* [DIRECTIONS]
Word for word, please restate the line containing "(490, 411) none" and all the lines that follow it to the end of the data.

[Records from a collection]

Start of Block

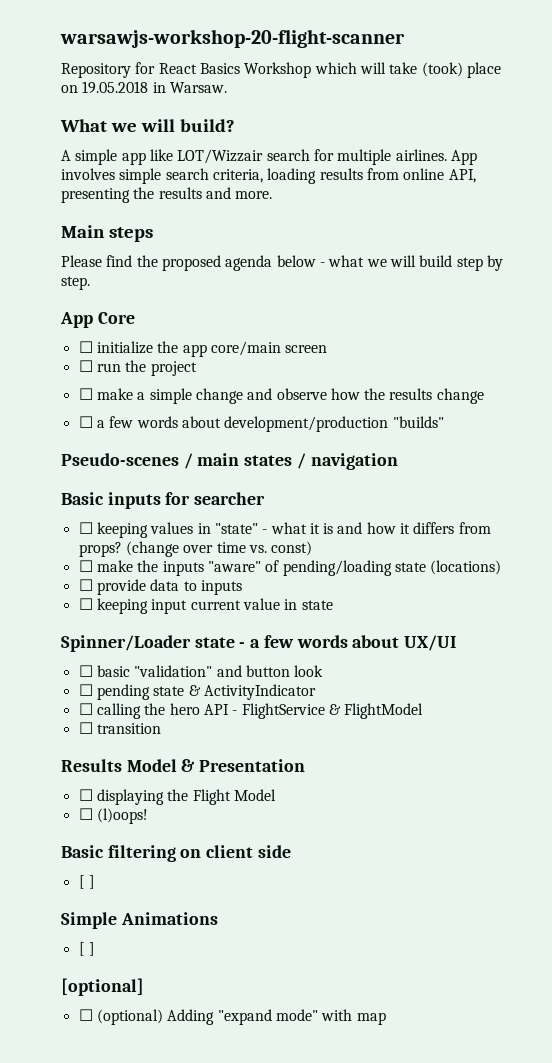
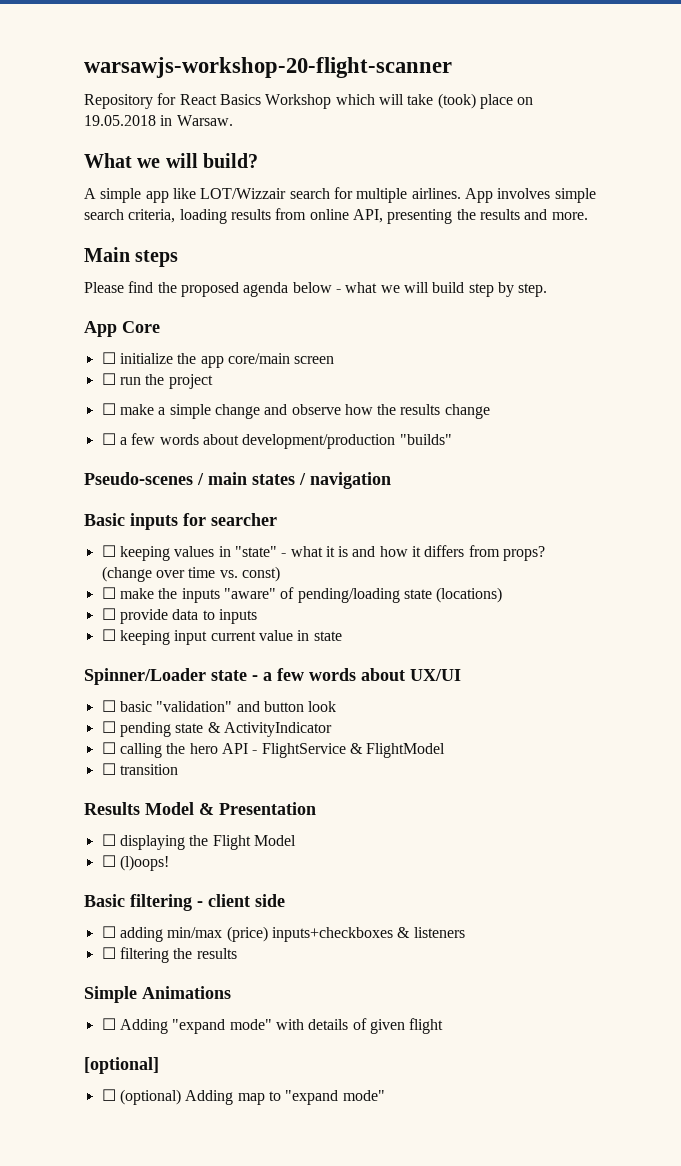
[180,849,202,858] on -> [197,901,203,907] -
[78,875,95,889] [61,912,218,929] [78,942,95,956] [ ] // Simple Animations // [ ] -> [101,926,465,942] [101,947,237,963] [84,986,231,1003] [101,1018,444,1034] ☐ adding min/max (price) inputs+checkboxes & listeners // ☐ filtering the results // Simple Animations // ☐ Adding "expand mode" with details of given flight
[217,1009,386,1025] "expand mode" with map -> [237,1090,385,1105] map to "expand mode"

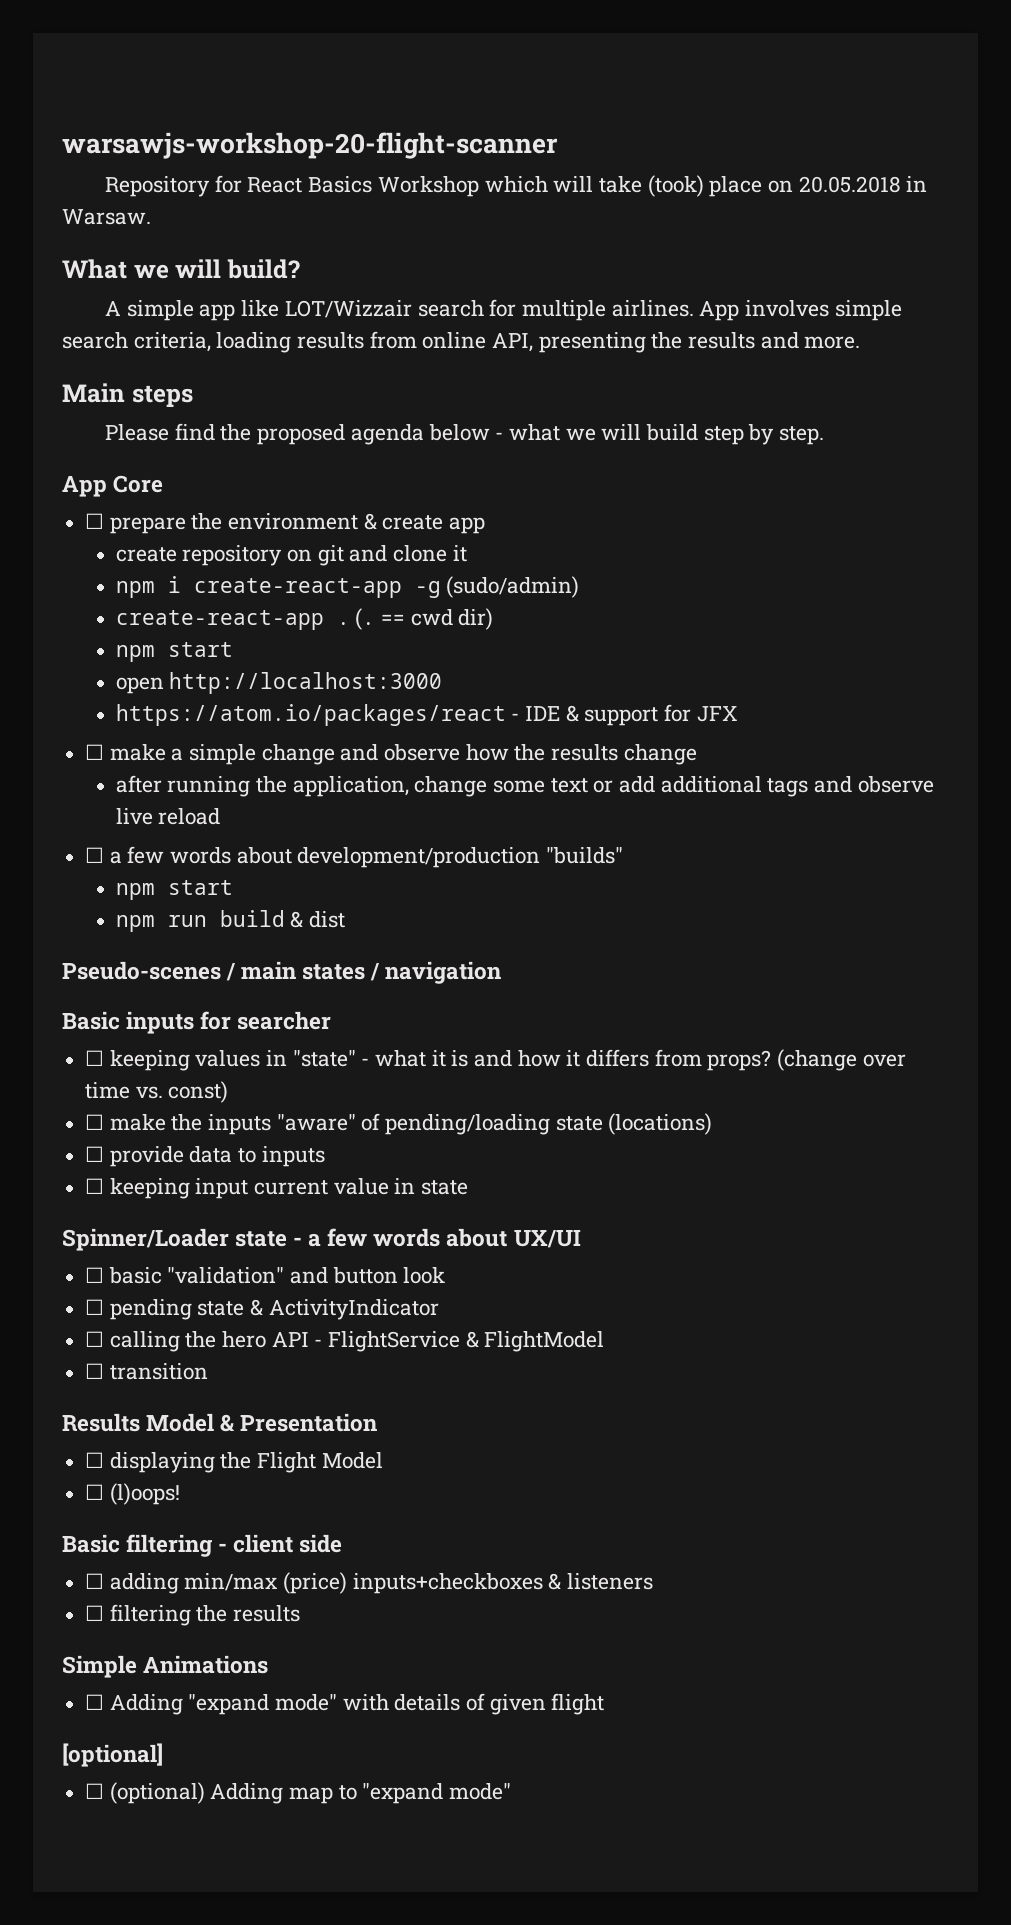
[84,115,156,126] 19.05.2018 -> [798,176,901,193] 20.05.2018
[119,353,335,368] [101,373,213,389] initialize the app core/main screen // ☐ run the project -> [109,513,486,534] [115,545,467,566] [115,576,580,598] [115,608,494,630] [115,642,233,662] [115,672,443,694] [115,704,738,726] prepare the environment & create app // create repository on git and clone it // npm i create-react-app -g (sudo/admin) // create-react-app . (. == cwd dir) // npm start // open http://localhost:3000 // https://atom.io/packages/react - IDE & support for JFX
(490, 411) none -> [115,775,934,797] [115,808,221,825] // after running the application, change some text or add additional tags and observe live reload
(452, 439) none -> [115,880,233,900] [115,910,346,932] // npm start // npm run build & dist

End of Block

* [SOLUTION FOR THIS EXERCISE]
(490, 411) none -> [115,775,934,797] [115,808,221,825] // after running the application, change some text or add additional tags and observe live reload
(452, 439) none -> [115,880,233,900] [115,910,346,932] // npm start // npm run build & dist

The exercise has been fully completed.